From Our Readers
December 11, 2014 2:40 pm

As everyone praises the brilliant performance of Viola Davis in How To Get Away With Murder, there is another character on the same show that is quietly bringing down major stereotypes. If Annalise Keating is the strong, confident, and sensitive female lead role that African-American women deserve, Laurel Castillo, the idealist law student, is the one that thousands of females in Latin America were waiting for.

As a young Mexican woman, it’s hard for me to see any character that matches my gender and nationality on American TV shows and movies without cringing. It is a terrible experience to see how some features of your traditions are extracted from context and then exaggerated into an almost comical result. Which is why it has surprised me to find in Laurel Castillo a woman that represents me and my culture accurately.

Karla Souza, the actress that plays Laurel, started breaking the mold of what was expected of her from a very early stage of her life, and is a real life role model for me. She has lived in London, Moscow, and France as well as Mexico City, and has studied in the most prestigious acting and singing schools in each of those cities. She suffered from depression as she worked to pay for her studies in London. Some producers suggested she should go though cosmetic surgery to secure roles, but she refused. Souza then started acting for a major production company in Mexico, Televisa. There, she could have secured a leading role in small soap operas. Instead, she decided to take riskier roles, including her part in Nosotros Los Nobles, the highest-grossing Mexican film of all time.
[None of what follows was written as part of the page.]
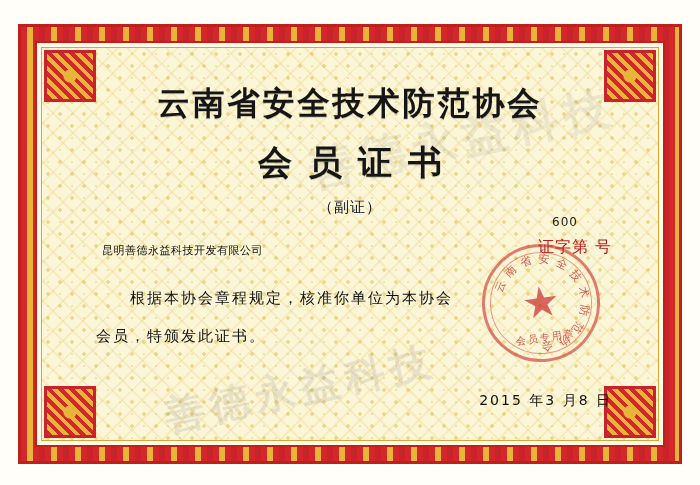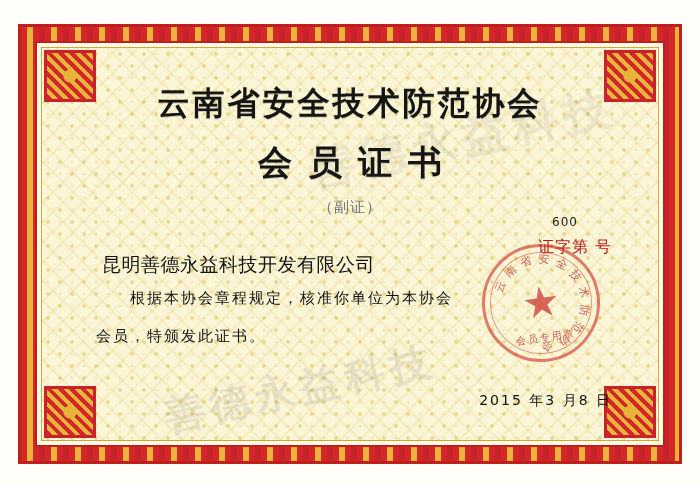"（副证）" .title-note { color: #737373 -> #0f172a }
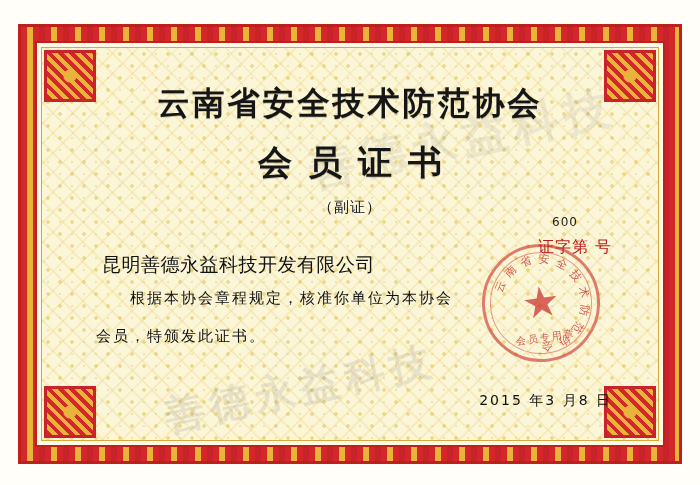"昆明善德永益科技开发有限公司" .org-name { font-size: 19px -> 11px; top: 25px -> 16px }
Then she landed her role in HTGAWM.

Finally, we have a Latina woman who can actually speak English without an evident accent; a woman who constantly rebels against being treated as a sexual object and insists on being taken seriously for her intellect; a woman that wears conservative clothes that fit her figure right; a girl that went to college; a Latina character that isn’t tied to drug dealing or crime; a woman that is not an illegal immigrant; a girl that has an introverted, coy demeanor—just like a majority of middle and upper class Latina women all over the world.

I’m not saying that dressing a certain way or a lack of accent makes her a good character. But so far, American TV has only focused on representing a certain sector of the population of Latino/a viewers both outside and inside the borders. Laurel is here to change that with a simple character writing principle: her ethnicity is just background information for her plot line, not a feature that overshadows her entire personality.

Hopefully, other producers will learn from this kickass, well-written character and start realizing that including one stereotyped minority in your cast is not bringing diversity into the mix.

Carolina Mejia is a 19-year-old Mexican journalist student that rambles about fictional plots for weeks after it’s socially acceptable. She makes terrible jokes about her scoliosis and the fact that she doesn’t know how to be an adult. Currently, she’s struggling to start publishing articles, write a novel, and finish her homework on time. Her hobbies include cooking bad-looking cupcakes, reading cheesy fanfiction, making vlogs, and convincing her sister to start watching The Walking Dead.